While I am not a Trump supporter, the bigotry and generalizations are what really got to me. Travel is about meeting people from different cultures with different mindsets and backgrounds. If you are intolerant of such things, don't travel and for sure, don't put yourself in a situation where you would be stuck on a liveaboard for a full week with no escape route. I really hope I never run into someone like you on a boat and hope that others do not define who I am based on your attitude and ideas. Don't let the door hit you on the way out. This is probably the most mean thing I have ever written to anyone on Scubaboard but.....I am okay with it.

Thanks for speaking your mind so people don’t get the wrong impression about that demographic.
 
@outofofficebrb well said, but I would still like the opportunity one day to change her mind about the stereotypes she has.
You won’t change it I am afraid. I lived in Silicon Valley during “dot-com” and one could find characters like the OP everywhere.
 

Uh yeah, good luck with that. I’m 55 and consider myself an in-betweener. Not really a boomer, not really an X’er. I was on the backslide and in the trough behind the boomers. I was a little kid when my older sisters were radicals in the late 60’s. One of them was fully involved in the Berkeley riots. I saw all the drugs, the sleaze, the hippies, and I used to look on in horror.
I had to work for everything I got. I split when I was 16, couldn’t take living out in the boonies with a bunch of drug addicts and dope growers anymore. I had to work and go to high school living on my own. Nothing was handed to me, I had to bust my ass and prove myself everyday to make ends meet. I wanted to be a cop but that dream never worked out, so I moved on but I never quit trying to better myself.
I can’t believe some of these millennials these days, never a dull moment. I’m back looking on in horror.
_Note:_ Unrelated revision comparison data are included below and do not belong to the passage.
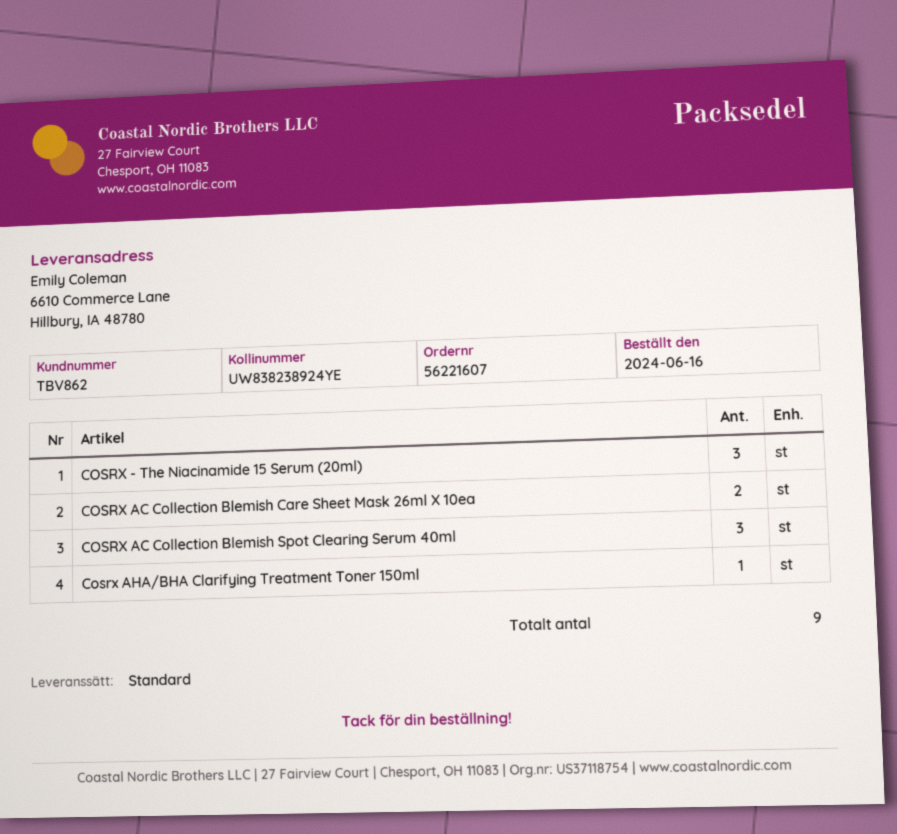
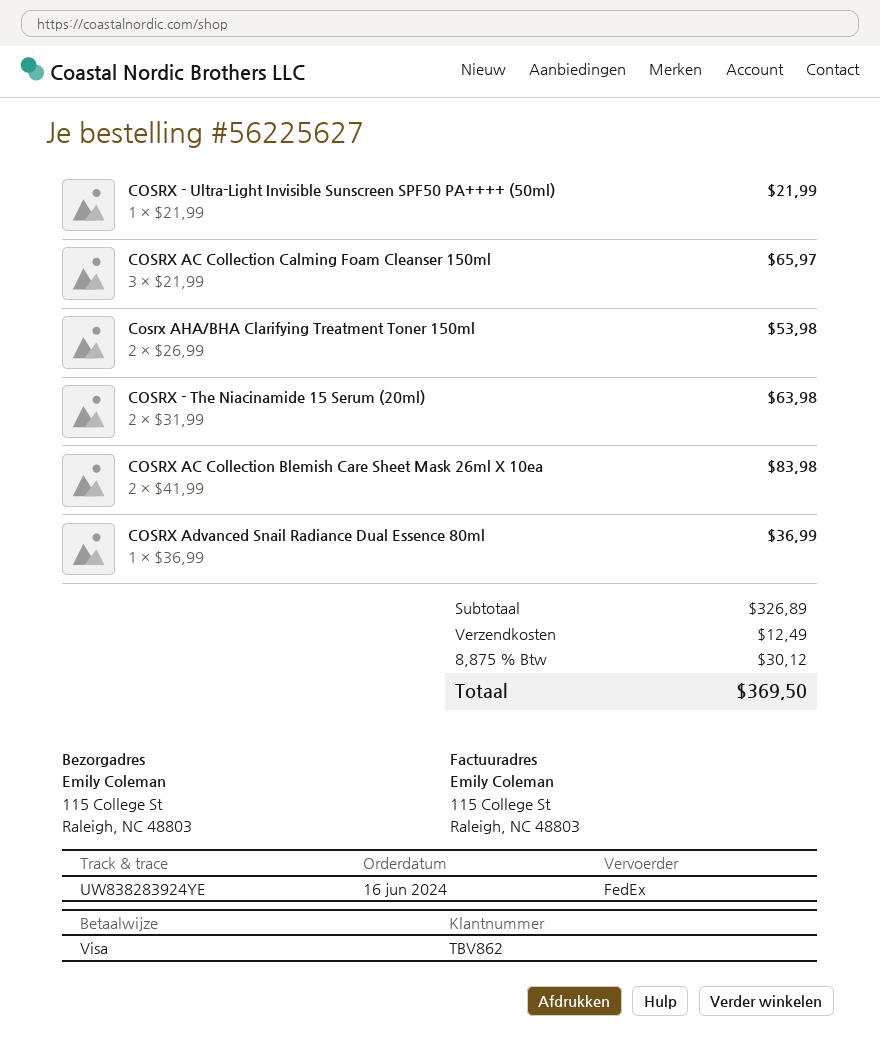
order number: 56221607 -> 56225627
shipping method: standard -> FedEx
tracking number: UW838238924YE -> UW838283924YE
ship to: 6610 Commerce Lane, Hillbury, IA 48780 -> 115 College St, Raleigh, NC 48803
COSRX - The Niacinamide 15 Serum (20ml): 3 -> 2
COSRX AC Collection Blemish Spot Clearing Serum 40ml: 3 -> none
Cosrx AHA/BHA Clarifying Treatment Toner 150ml: 1 -> 2
COSRX - Ultra-Light Invisible Sunscreen SPF50 PA++++ (50ml): none -> 1
COSRX AC Collection Calming Foam Cleanser 150ml: none -> 3
COSRX Advanced Snail Radiance Dual Essence 80ml: none -> 1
That “post” pretty much sums up and confirms everything I see wrong with “some” of them. The rest of you calm down, you get it.
It has to do with the parents these days, not the kids these days. They are just a product of their environment. A baby born now or three hundred years ago is still just a baby, just raw material. It’s what they are exposed to and taught that makes the person.
Maybe more time on a LOB with a bunch of old people might be a good thing, but the important part to any learning and absorbing, is your ears and mind have to be open and your mouth has to be shut.
I think the more time they spend with their own age group the more their spoiled entitled ‘me me me” attitude just festers. Community means all of us together. The elders are elders for a reason.
 
I have two children, born 1985 and 1989, both wonderful people, and divers to boot. They hang out with us and have good discussion and a good time. I'm quite sure they do not share the values of the OP. I'm not at all sure their parents deserve any of the credit, but I am proud of them :).
 
I have two children, born 1985 and 1989, both wonderful people, and divers to boot. They hang out with us and have good discussion and a good time. I'm quite sure they do not share the values of the OP. I'm not at all sure their parents deserve any of the credit, but I am proud of them :).

You also don’t live in SFO/Silicon Valley.